A bone marrow transplant may be the answer to a disease that ravages hundreds of people’s blood cells. A breakthrough occurred in the fight against sickle cell disease with the discovery of a treatment that changes DNA.
A teenager in Paris had Sickle Cell Disease treatment in early March and the treatment, which consisted of an attempt to change his DNA, reversed the effects. The world’s first procedure at Necker Children’s Hospital offers hope to the millions of people who have this disease, according to BBC.
Alyssa Bowerman, a senior nursing student, said “sickle cell disease is a severe form of heritable anemia. The hemoglobin within the blood cell is mutated distorting the red blood cell…This leads to a lack of oxygen circulating because the mutated red blood cell cannot carry as much oxygen.”
“People with this disorder have atypical hemoglobin molecules called hemoglobin S, which can distort red blood cells into a sickle, or crescent, shape,” according to the Genetics Home Reference website.
The therapy has worked on the teenager in Paris for 15 months so far. The scientists altered the genetic instructions in the teenager’s bone marrow so it made healthy red blood cells, according to BBC.
Sickle cell disease changes the shape and function of red blood cells. This genetic defect alters red blood cells to a sickle shape instead of creating healthy round red blood cells.
Around the world, people are working with those who have this disease to help with the research to learn more about how to fundraise and make a difference. One such place is the Sickle Cell Disease Association of America.

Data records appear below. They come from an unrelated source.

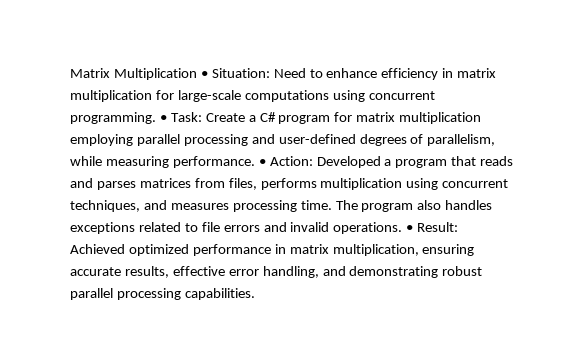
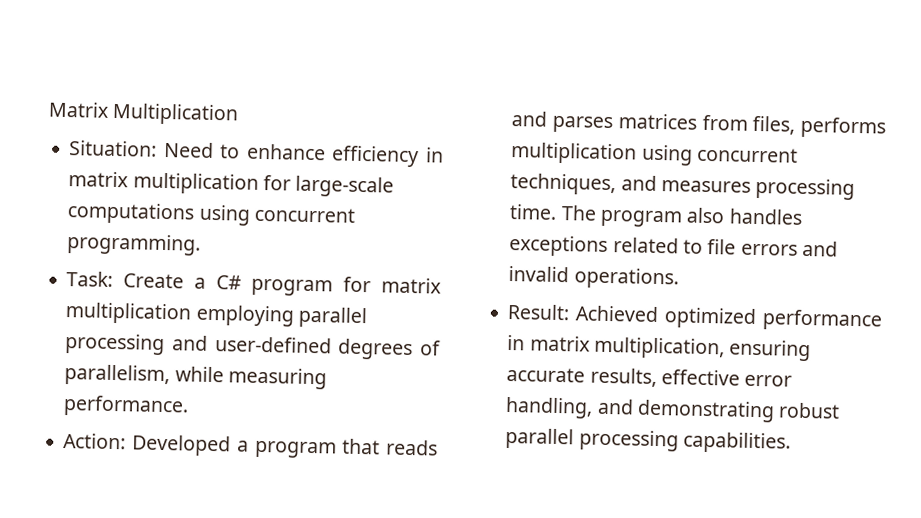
- Matrix Multiplication • Situation: Need to enhance efficiency in matrix multiplication for large-scale computations using concurrent programming. • Task: Create a C# program for matrix multiplication employing parallel processing and user-defined degrees of parallelism, while measuring performance. • Action: Developed a program that reads and parses matrices from files, performs multiplication using concurrent techniques, and measures processing time.
+ Matrix Multiplication
+ Situation: Need to enhance efficiency in matrix multiplication for large-scale computations using concurrent programming.
+ Task: Create a C# program for matrix multiplication employing parallel processing and user-defined degrees of parallelism, while measuring performance.
+ Action: Developed a program that reads and parses matrices from files, performs multiplication using concurrent techniques, and measures processing time.
- The program also handles exceptions related to file errors and invalid operations. • Result: Achieved optimized performance in matrix multiplication, ensuring accurate results, effective error handling, and demonstrating robust parallel processing capabilities.
+ The program also handles exceptions related to file errors and invalid operations.
+ Result: Achieved optimized performance in matrix multiplication, ensuring accurate results, effective error handling, and demonstrating robust parallel processing capabilities.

“For more than 35 years, the Sickle Cell Disease Association of America, Inc. (SCDAA) and its 50-plus member organizations and affiliates have demonstrated how community-based organizations can work as partners with medical facilities local and state government agencies to pursue national health care objectives,” according to the website for SCDAA.
While many nursing students at JBU have yet to learn much about sickle cell disease and the new genetic ideas and research coming to light, this new form of gene therapy along with the remission of the teenager in Paris has given hope to researchers and scientists that work hard for the improvements in research of sickle cell disease.